*** Opening Supplied data ***

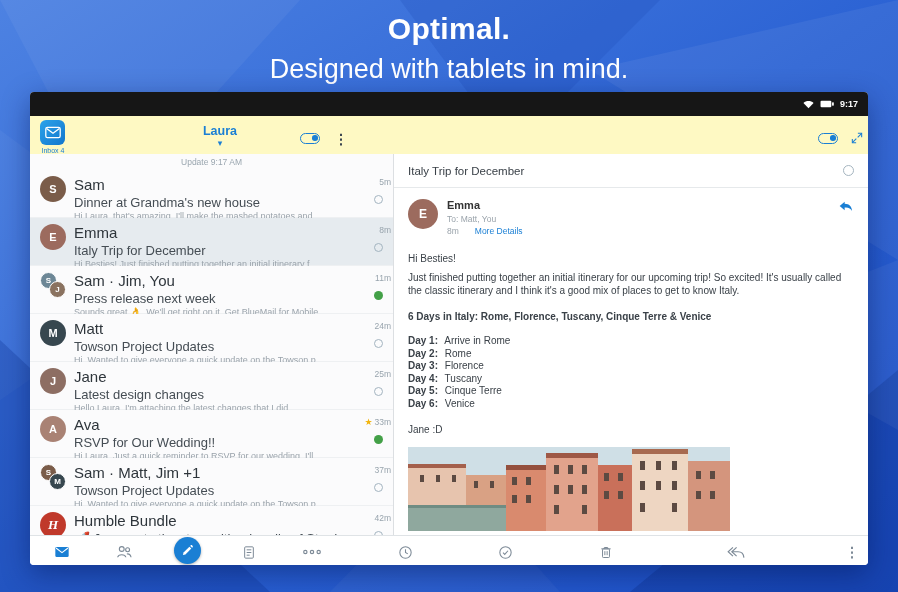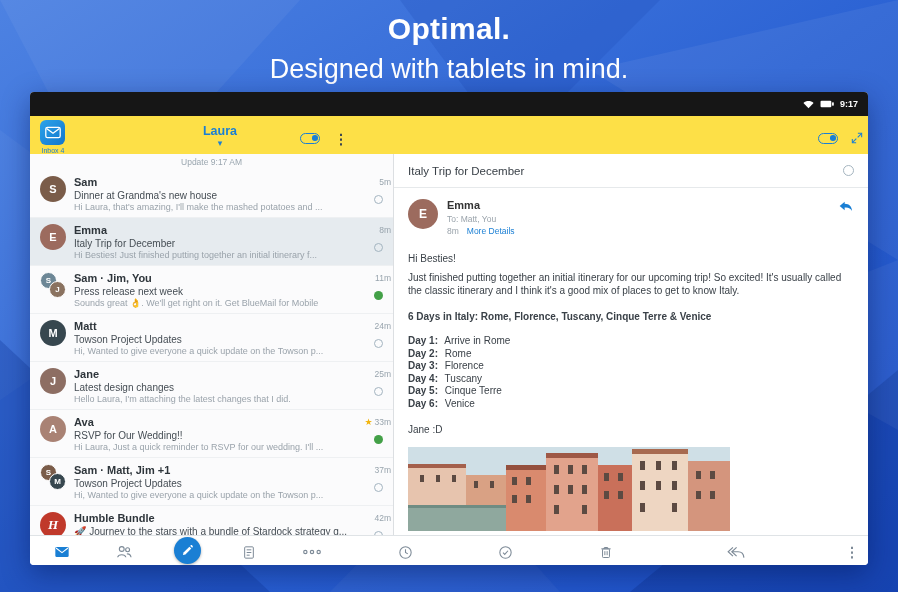--- a/index.html
+++ b/index.html
@@ -17,21 +17,21 @@
   .tablet { position:absolute; left:30px; top:92px; width:838px; height:473px;
             background:#fff; border-radius:4px; overflow:hidden; z-index:3;
             box-shadow:0 8px 28px rgba(0,20,80,.45); }
 
   
   .statusbar { height:24px; background:#161616; display:flex; justify-content:flex-end;
                align-items:center; gap:6px; padding-right:10px; }
   .statusbar .time { color:#fff; font-size:9px; font-weight:bold; }
 
   
-  .appbar { position:relative; height:60px; background:#fde047; border-bottom:1px solid #e3e6e8; }
+  .appbar { position:relative; height:60px; background:#fef9c3; border-bottom:1px solid #e3e6e8; }
   .app-icon { position:absolute; left:10px; top:4px; width:25px; height:25px; border-radius:6px;
               background:linear-gradient(135deg,#2ba3ea,#1276cd); display:flex; align-items:center; justify-content:center; }
   .inbox-label { position:absolute; left:2px; top:31px; width:42px; text-align:center;
                  font-size:7px; color:#1a7fd4; white-space:nowrap; }
   .account-name { position:absolute; left:120px; top:8px; width:140px; text-align:center;
                   color:#1a7fd4; font-size:12.5px; font-weight:bold; }
   .account-caret { position:absolute; left:120px; top:23px; width:140px; text-align:center;
                    color:#1a7fd4; font-size:9px; line-height:9px; }
   .toggle { width:20px; height:11px; border:1.5px solid #1a7fd4; border-radius:6px; position:absolute; top:17px; }
   .toggle::after { content:""; position:absolute; right:1.5px; top:1.2px; width:5.5px; height:5.5px;
@@ -53,23 +53,23 @@
   .avatar { position:relative; flex:none; width:26px; height:26px; border-radius:50%;
             color:#fff; font-size:11px; font-weight:bold; display:flex; align-items:center;
             justify-content:center; margin-right:8px; }
   .avatar.logo { font-family:"Liberation Serif", serif; font-style:italic; font-size:13px; }
   .avatar.group { background:transparent !important; }
   .av { position:absolute; width:17px; height:17px; border-radius:50%; color:#fff; font-size:8px;
         font-weight:bold; display:flex; align-items:center; justify-content:center;
         border:1.5px solid #fff; top:0; left:0; }
   .av.b { top:9px; left:9px; }
   .email-main { min-width:0; flex:1; }
-  .sender { font-size:11px; font-weight:bold; color:#2e353b; white-space:nowrap; overflow:hidden;
+  .sender { font-size:15px; font-weight:normal; color:#2e353b; white-space:nowrap; overflow:hidden;
             text-overflow:ellipsis; padding-right:34px; }
-  .subject { font-size:10px; color:#454d54; margin-top:1.5px; white-space:nowrap; overflow:hidden;
+  .subject { font-size:13px; color:#454d54; margin-top:1.5px; white-space:nowrap; overflow:hidden;
              text-overflow:ellipsis; }
   .snippet { font-size:9px; color:#9aa3ab; margin-top:1.5px; white-space:nowrap; overflow:hidden;
              text-overflow:ellipsis; }
   .meta { position:absolute; right:2px; top:7px; display:flex; align-items:flex-end; gap:2px; }
   .meta .time { font-size:8.5px; color:#98a4ad; }
   .meta .star { color:#f2b50f; font-size:9px; }
   .indicator { position:absolute; right:10px; top:25px; width:9px; height:9px; border-radius:50%; }
   .indicator.circle { border:1.4px solid #a3b4c0; }
   .indicator.green { background:#43a047; }
 
@@ -78,21 +78,21 @@
   .subject-row { display:flex; align-items:center; height:34px; padding:0 14px; border-bottom:1px solid #e6e9eb; }
   .reader-subject { flex:1; font-size:11.5px; color:#3a4148; }
   .circle-btn { width:11px; height:11px; border:1.3px solid #a5b5c0; border-radius:50%; flex:none; cursor:pointer; }
   .sender-block { position:relative; display:flex; padding:11px 14px 8px; }
   .reader-avatar { width:30px; height:30px; border-radius:50%; background:#9c6b5e; color:#fff;
                    font-size:12px; font-weight:bold; display:flex; align-items:center;
                    justify-content:center; margin-right:9px; flex:none; }
   .sender-lines .name { font-size:11px; font-weight:bold; color:#333; }
   .sender-lines .to { font-size:8.5px; color:#9aa3ab; margin-top:2.5px; }
   .sender-lines .meta-line { font-size:8.5px; color:#9aa3ab; margin-top:2.5px; }
-  .sender-lines .link { color:#1a7fd4; margin-left:8px; cursor:pointer; }
+  .sender-lines .link { color:#1a7fd4; margin-left:16px; cursor:pointer; }
   .reply-icon { position:absolute; right:14px; top:12px; cursor:pointer; }
 
   .reader-body { padding:8px 14px 0; font-size:10px; color:#3a4148; line-height:1.35; }
   .greeting { margin-bottom:5px; }
   .para { margin-bottom:12px; max-width:505px; }
   .itinerary-heading { font-weight:bold; margin-bottom:12px; }
   .day-line { line-height:1.26; }
   .day-label { font-weight:bold; margin-right:4px; }
   .signoff { margin-top:12px; }
   .venice { display:block; margin-top:11px; width:322px; height:84px; }

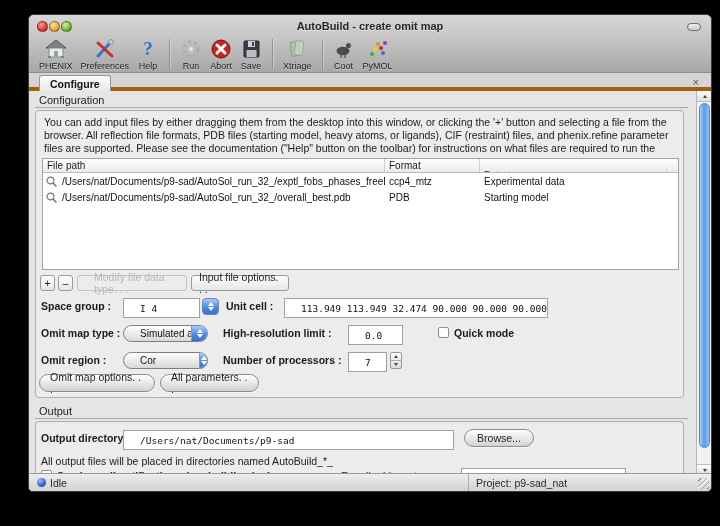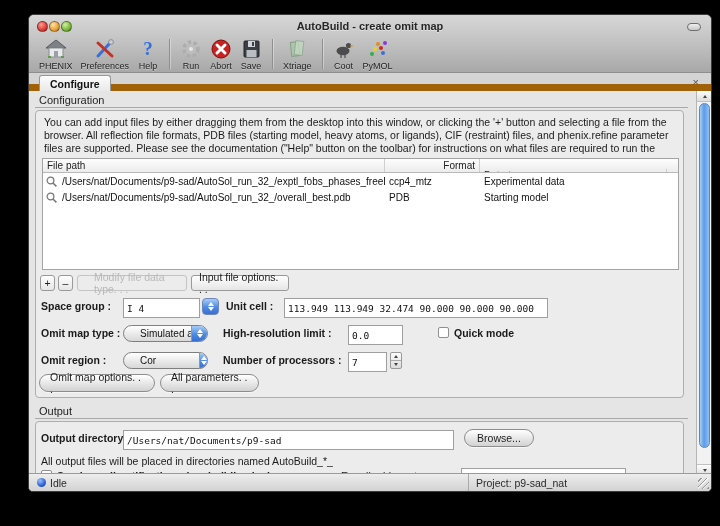--- a/index.html
+++ b/index.html
@@ -23,61 +23,61 @@
              border:1px solid #6e6e6e; background:linear-gradient(#efefef,#c9c9c9); }
   .toolbar { display:flex; align-items:flex-end; height:35px; padding:0 0 2px 6px; }
   .tbitem { display:flex; flex-direction:column; align-items:center; justify-content:flex-end;
             padding:0 4px; cursor:default; }
   .tbicon { height:22px; display:flex; align-items:center; justify-content:center; }
   .tblabel { font-size:9px; color:#1e1e1e; margin-top:1px; text-shadow:0 1px 0 rgba(255,255,255,.4); }
   .tbsep { width:1px; height:30px; background:#8f8f8f; margin:0 6px 2px 6px;
            box-shadow:1px 0 0 rgba(255,255,255,.35); }
 
   
-  .tabstrip { height:18px; background:#d4d4d4; border-bottom:7px solid #a16207; position:relative; }
+  .tabstrip { height:18px; background:#d4d4d4; border-bottom:4px solid #a16207; position:relative; }
   .tab { position:absolute; left:10px; top:2px; height:16px; padding:0 10px; font-size:10.5px;
          font-weight:bold; color:#111; background:linear-gradient(#fcfcfc,#e9e9e9);
          border:1px solid #979797; border-bottom:none; border-radius:3px 3px 0 0;
          display:flex; align-items:center; }
   .tabclose { position:absolute; right:12px; top:2px; font-size:11px; color:#555; line-height:14px; }
 
   
   .content { position:relative; height:384px; background:#e5e5e5; }
   .scrollcontent { position:absolute; left:1px; top:0; width:666px; height:384px; overflow:hidden; }
   .sectitle { position:absolute; left:9px; font-size:11px; color:#222; }
   .secline { position:absolute; left:5px; right:8px; height:1px; background:#a9a9a9; }
   .groupbox { position:absolute; background:#ececec; border:1px solid #aeaeae; border-radius:4px; }
   .instr { position:absolute; left:8px; top:5px; width:632px; font-size:10.5px; line-height:13px; color:#1b1b1b; }
 
   
   .ftable { position:absolute; left:6px; top:47px; width:637px; height:112px; background:#fff;
             border:1px solid #a3a3a3; font-size:10px; color:#111; }
   .thead { display:flex; height:14px; background:linear-gradient(#fdfdfd,#ececec);
            border-bottom:1px solid #b9b9b9; }
   .th { padding:1px 4px; border-right:1px solid #cfcfcf; color:#222; overflow:hidden; white-space:nowrap; }
-  .c-path { width:342px; } .c-fmt { width:95px;text-align:right; } .c-type { width:187px;margin-top:10px; } .c-x { flex:1; border-right:none; }
+  .c-path { width:342px; } .c-fmt { width:95px; } .c-type { width:187px;margin-top:10px; } .c-x { flex:1; border-right:none; }
   .frow { display:flex; height:16px; align-items:center; white-space:nowrap; }
   .frow .cell { padding:0 4px; overflow:hidden; }
   .mag { width:13px; height:13px; margin-left:2px; flex:0 0 auto; }
   .frow .p { width:327px; } .frow .f { width:95px; } .frow .t { width:187px; }
 
   
   .sqbtn { position:absolute; height:16px; background:linear-gradient(#fefefe,#e6e6e6);
            border:1px solid #9a9a9a; border-radius:3px; font-size:10.5px; color:#1d1d1d;
            display:flex; align-items:center; justify-content:center; padding:0 7px; }
   .sqbtn.disabled { color:#b8b8b8; border-color:#c4c4c4; background:#ececec; }
   .pill { position:absolute; height:18px; background:linear-gradient(#ffffff,#e8e8e8 50%,#d2d2d2);
           border:1px solid #8d8d8d; border-radius:9px; font-size:10.5px; color:#1d1d1d;
           display:flex; align-items:center; justify-content:center; padding:0 10px;
           box-shadow:0 1px 0 rgba(255,255,255,.6); }
   .lbl { position:absolute; font-size:10.5px; font-weight:bold; color:#1a1a1a; white-space:nowrap; }
   .lbl.plain { font-weight:normal; }
   .tfield { position:absolute; height:20px; background:#fff; border:1px solid #9f9f9f;
             font-family:"DejaVu Sans Mono", monospace; font-size:9.5px; color:#111;
-            display:flex; align-items:center; padding:0 3px; white-space:nowrap; overflow:hidden; }
+            display:flex; align-items:center; padding:0 16px; white-space:nowrap; overflow:hidden; }
   .popup { position:absolute; height:17px; border:1px solid #7f7f7f; border-radius:8.5px;
            background:linear-gradient(#ffffff,#e9e9e9 55%,#d8d8d8); display:flex; align-items:center;
            font-size:10px; color:#111; overflow:hidden; }
   .popup .ptext { flex:1; padding:0 16px; white-space:nowrap; overflow:hidden; }
   .popcap { width:16px; align-self:stretch; background:linear-gradient(#a8ccf8,#4d8ae4 55%,#3a6fd0);
             border-left:1px solid #6f9fd8; display:flex; flex-direction:column;
             align-items:center; justify-content:center; gap:1px; }
   .arr-up   { width:0; height:0; border-left:3px solid transparent; border-right:3px solid transparent; border-bottom:4px solid #fff; }
   .arr-down { width:0; height:0; border-left:3px solid transparent; border-right:3px solid transparent; border-top:4px solid #fff; }
   .bstepper { position:absolute; width:17px; height:17px; border-radius:4px; border:1px solid #6f87b8;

*** Closing Supplied data ***

_Exercise aim_
Exact duplication is required for the lines above, from the line that contains "padding:1px 4px; border-right:1px" to the line that contains "border:1px solid #9f9f9f;", inclusive; omit all others.

_Answer section_
   .th { padding:1px 4px; border-right:1px solid #cfcfcf; color:#222; overflow:hidden; white-space:nowrap; }
-  .c-path { width:342px; } .c-fmt { width:95px;text-align:right; } .c-type { width:187px;margin-top:10px; } .c-x { flex:1; border-right:none; }
+  .c-path { width:342px; } .c-fmt { width:95px; } .c-type { width:187px;margin-top:10px; } .c-x { flex:1; border-right:none; }
   .frow { display:flex; height:16px; align-items:center; white-space:nowrap; }
   .frow .cell { padding:0 4px; overflow:hidden; }
   .mag { width:13px; height:13px; margin-left:2px; flex:0 0 auto; }
   .frow .p { width:327px; } .frow .f { width:95px; } .frow .t { width:187px; }
 
   
   .sqbtn { position:absolute; height:16px; background:linear-gradient(#fefefe,#e6e6e6);
            border:1px solid #9a9a9a; border-radius:3px; font-size:10.5px; color:#1d1d1d;
            display:flex; align-items:center; justify-content:center; padding:0 7px; }
   .sqbtn.disabled { color:#b8b8b8; border-color:#c4c4c4; background:#ececec; }
   .pill { position:absolute; height:18px; background:linear-gradient(#ffffff,#e8e8e8 50%,#d2d2d2);
           border:1px solid #8d8d8d; border-radius:9px; font-size:10.5px; color:#1d1d1d;
           display:flex; align-items:center; justify-content:center; padding:0 10px;
           box-shadow:0 1px 0 rgba(255,255,255,.6); }
   .lbl { position:absolute; font-size:10.5px; font-weight:bold; color:#1a1a1a; white-space:nowrap; }
   .lbl.plain { font-weight:normal; }
   .tfield { position:absolute; height:20px; background:#fff; border:1px solid #9f9f9f;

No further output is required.